Persistent issues of Chinese listed companies emphasizing fundraising over shareholder returns remain unaddressed due to inadequate dividend regulations or weak enforcement. Many eligible firms avoid or pay abnormally low dividends, undermining stable return expectations, fuelling speculative trading, and hampering long-term investment and capital market health. To address this, the State Council, CSRC, and exchanges in 2024 introduced the “hard constraint” policy on cash dividends. It features two key improvements: broader coverage, encompassing all eligible listed firms (including non-refinancing ones); and stricter enforcement, with penalties like restricting major shareholders’ share reductions and imposing ST designations on non-compliant firms. This raises a critical question: Can this policy enhance firms’ shareholder return awareness, boost dividend payouts, and improve capital market efficiency?

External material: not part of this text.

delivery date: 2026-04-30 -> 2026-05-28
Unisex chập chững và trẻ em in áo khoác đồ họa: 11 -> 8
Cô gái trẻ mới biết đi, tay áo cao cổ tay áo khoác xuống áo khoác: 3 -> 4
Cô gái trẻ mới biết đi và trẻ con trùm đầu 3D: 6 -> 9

Based on data from Shanghai and Shenzhen A-share listed companies from 2020 to 2024, this paper adopts a quasi-natural experiment with a DID model to examine changes in dividend behavior among previously low-dividend firms after the implementation of “hard constraint” policy and its economic outcomes. The results show that the policy significantly increases dividend willingness and payouts among low-dividend firms. Heterogeneity analysis indicates a stronger effect in firms with weaker regional legal environments, non-state ownership, severe major shareholder agency issues, and low institutional ownership, highlighting the role of the policy as a critical governance supplement in underdeveloped regulatory and internal governance settings. Additionally, increased dividends post-policy improve stock trading activities and reduce bid-ask spreads and mispricing, enhancing market efficiency.

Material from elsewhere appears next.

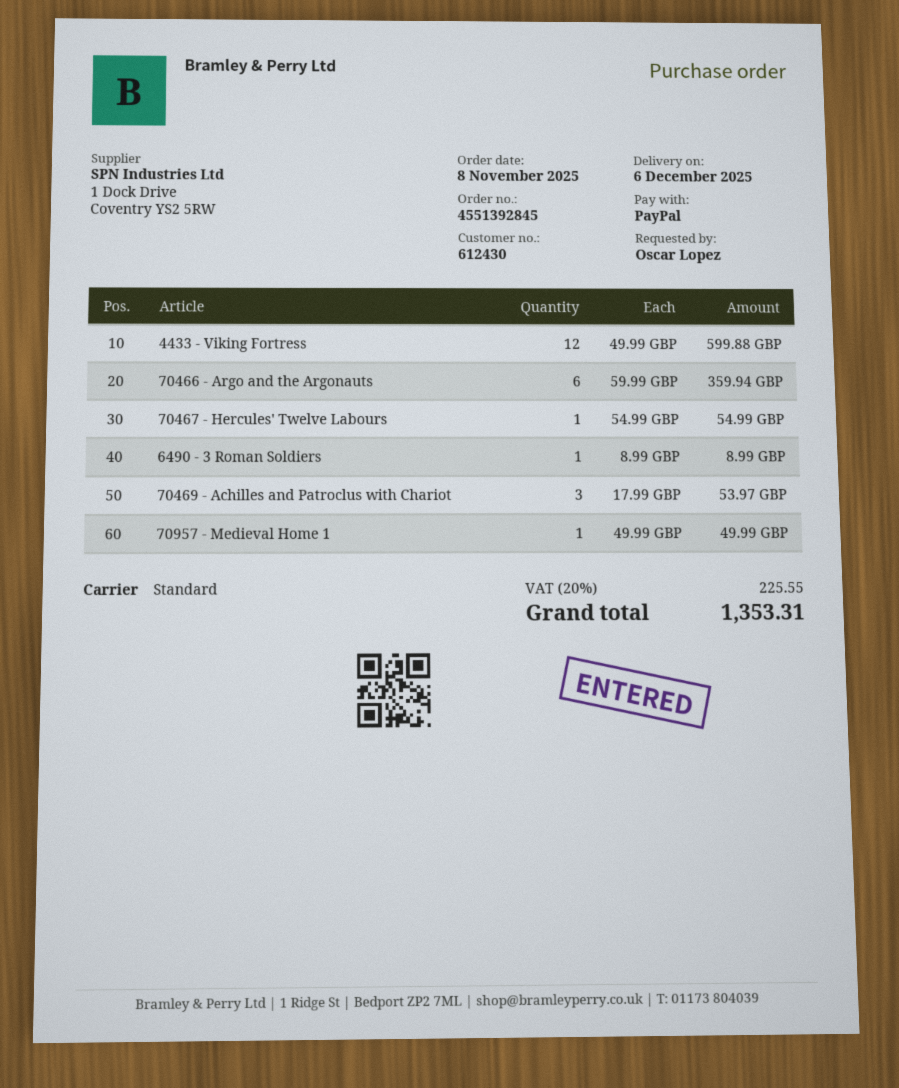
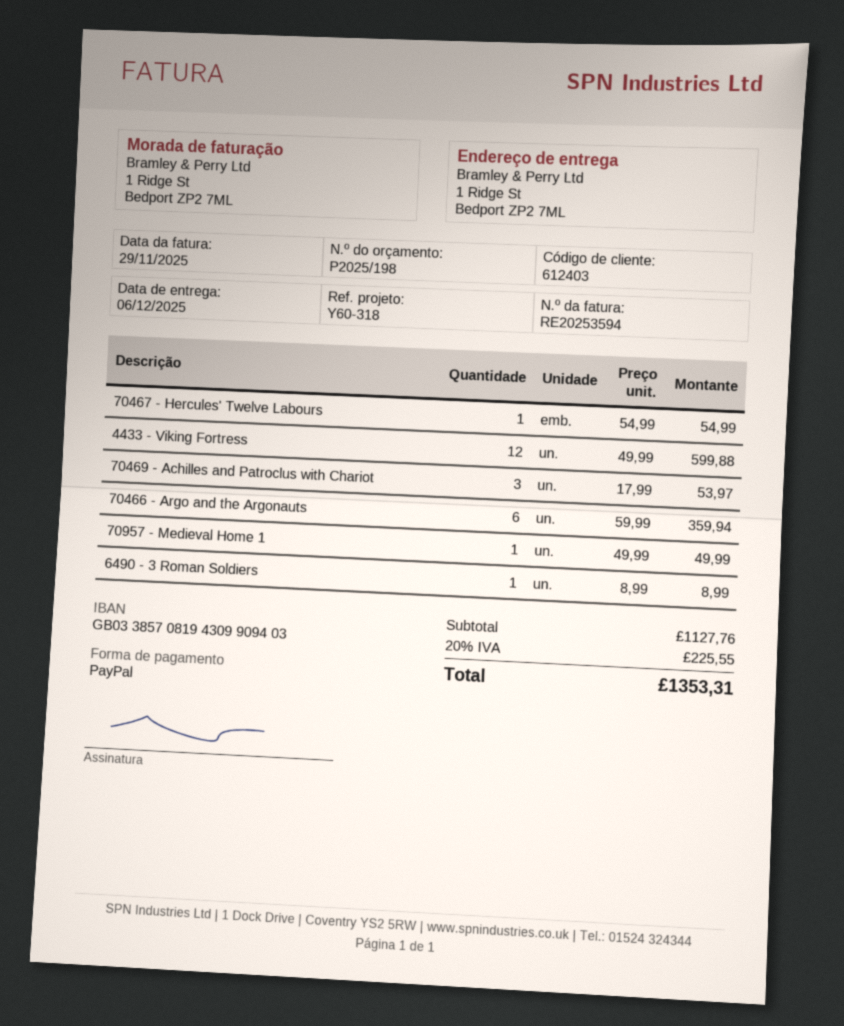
customer number: 612430 -> 612403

This paper has the following contributions: (1) It provides direct empirical evidence on the effectiveness of the policy, supplementing the research on China’s dividend regulations. (2) It enriches the literature on how regulatory policies affect corporate financial behavior, offering insights distinct from “threshold dividend” phenomena under prior semi-mandatory policies. (3) It expands the analysis of dividend policy consequences by linking firm payout behavior to market efficiency, providing valuable references for policymakers.